(Dataset records begins)

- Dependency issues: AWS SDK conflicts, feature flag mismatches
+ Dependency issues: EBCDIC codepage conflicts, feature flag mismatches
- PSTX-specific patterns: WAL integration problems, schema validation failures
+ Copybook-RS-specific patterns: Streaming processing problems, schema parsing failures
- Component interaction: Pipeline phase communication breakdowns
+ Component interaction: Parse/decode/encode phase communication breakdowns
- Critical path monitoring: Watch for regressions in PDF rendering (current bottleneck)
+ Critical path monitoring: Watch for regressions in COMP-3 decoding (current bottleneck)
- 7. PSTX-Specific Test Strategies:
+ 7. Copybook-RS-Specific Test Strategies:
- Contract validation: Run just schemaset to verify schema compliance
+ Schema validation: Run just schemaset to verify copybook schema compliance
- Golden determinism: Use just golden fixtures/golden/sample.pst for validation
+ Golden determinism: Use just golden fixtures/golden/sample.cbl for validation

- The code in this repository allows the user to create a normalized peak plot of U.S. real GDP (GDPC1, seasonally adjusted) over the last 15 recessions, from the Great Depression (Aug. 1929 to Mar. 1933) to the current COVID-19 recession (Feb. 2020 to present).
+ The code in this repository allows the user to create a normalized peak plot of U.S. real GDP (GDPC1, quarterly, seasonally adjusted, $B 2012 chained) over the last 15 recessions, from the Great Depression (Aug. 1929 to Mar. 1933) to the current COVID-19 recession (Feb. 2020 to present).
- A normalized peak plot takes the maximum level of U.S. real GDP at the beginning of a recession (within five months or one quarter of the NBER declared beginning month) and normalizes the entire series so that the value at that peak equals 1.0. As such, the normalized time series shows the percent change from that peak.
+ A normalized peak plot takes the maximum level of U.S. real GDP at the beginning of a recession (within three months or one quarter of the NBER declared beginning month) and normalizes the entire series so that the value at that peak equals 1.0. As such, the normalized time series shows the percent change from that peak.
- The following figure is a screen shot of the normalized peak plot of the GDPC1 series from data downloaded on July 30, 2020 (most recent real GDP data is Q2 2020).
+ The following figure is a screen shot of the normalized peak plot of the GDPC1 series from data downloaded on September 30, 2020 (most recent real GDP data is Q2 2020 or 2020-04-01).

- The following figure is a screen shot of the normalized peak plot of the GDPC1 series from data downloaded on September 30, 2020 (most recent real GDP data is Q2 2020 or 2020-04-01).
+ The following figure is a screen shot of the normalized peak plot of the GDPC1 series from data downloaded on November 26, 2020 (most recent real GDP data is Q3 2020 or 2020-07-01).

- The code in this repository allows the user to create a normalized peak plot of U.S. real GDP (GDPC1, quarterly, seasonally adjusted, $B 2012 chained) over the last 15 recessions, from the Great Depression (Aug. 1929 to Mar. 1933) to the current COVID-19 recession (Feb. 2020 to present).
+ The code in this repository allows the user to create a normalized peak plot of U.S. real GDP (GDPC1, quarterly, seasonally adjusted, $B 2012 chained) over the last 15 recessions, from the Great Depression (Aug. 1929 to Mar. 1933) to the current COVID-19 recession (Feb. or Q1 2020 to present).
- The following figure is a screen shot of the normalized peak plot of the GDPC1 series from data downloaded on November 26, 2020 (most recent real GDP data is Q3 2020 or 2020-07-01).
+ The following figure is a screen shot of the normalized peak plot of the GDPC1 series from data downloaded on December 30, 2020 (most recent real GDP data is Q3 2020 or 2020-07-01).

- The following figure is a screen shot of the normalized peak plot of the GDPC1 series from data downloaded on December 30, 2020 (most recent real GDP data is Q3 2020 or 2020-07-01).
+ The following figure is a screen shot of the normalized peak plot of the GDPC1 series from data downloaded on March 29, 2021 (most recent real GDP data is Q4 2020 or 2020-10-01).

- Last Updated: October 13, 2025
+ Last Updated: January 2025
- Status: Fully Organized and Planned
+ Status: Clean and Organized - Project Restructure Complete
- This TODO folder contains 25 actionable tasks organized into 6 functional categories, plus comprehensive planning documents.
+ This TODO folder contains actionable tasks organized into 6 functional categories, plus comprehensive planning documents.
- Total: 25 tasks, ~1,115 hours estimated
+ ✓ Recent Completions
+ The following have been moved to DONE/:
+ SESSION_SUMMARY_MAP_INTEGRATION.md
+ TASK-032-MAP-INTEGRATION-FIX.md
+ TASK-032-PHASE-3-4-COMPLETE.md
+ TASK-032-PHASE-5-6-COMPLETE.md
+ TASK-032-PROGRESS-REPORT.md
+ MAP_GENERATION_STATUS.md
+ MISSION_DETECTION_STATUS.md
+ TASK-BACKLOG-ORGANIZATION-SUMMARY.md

(Dataset records ends)

• Task description: Please find each line in the records above that holds the word "Critical", and copy it.

• Task answer:
- Critical path monitoring: Watch for regressions in PDF rendering (current bottleneck)
+ Critical path monitoring: Watch for regressions in COMP-3 decoding (current bottleneck)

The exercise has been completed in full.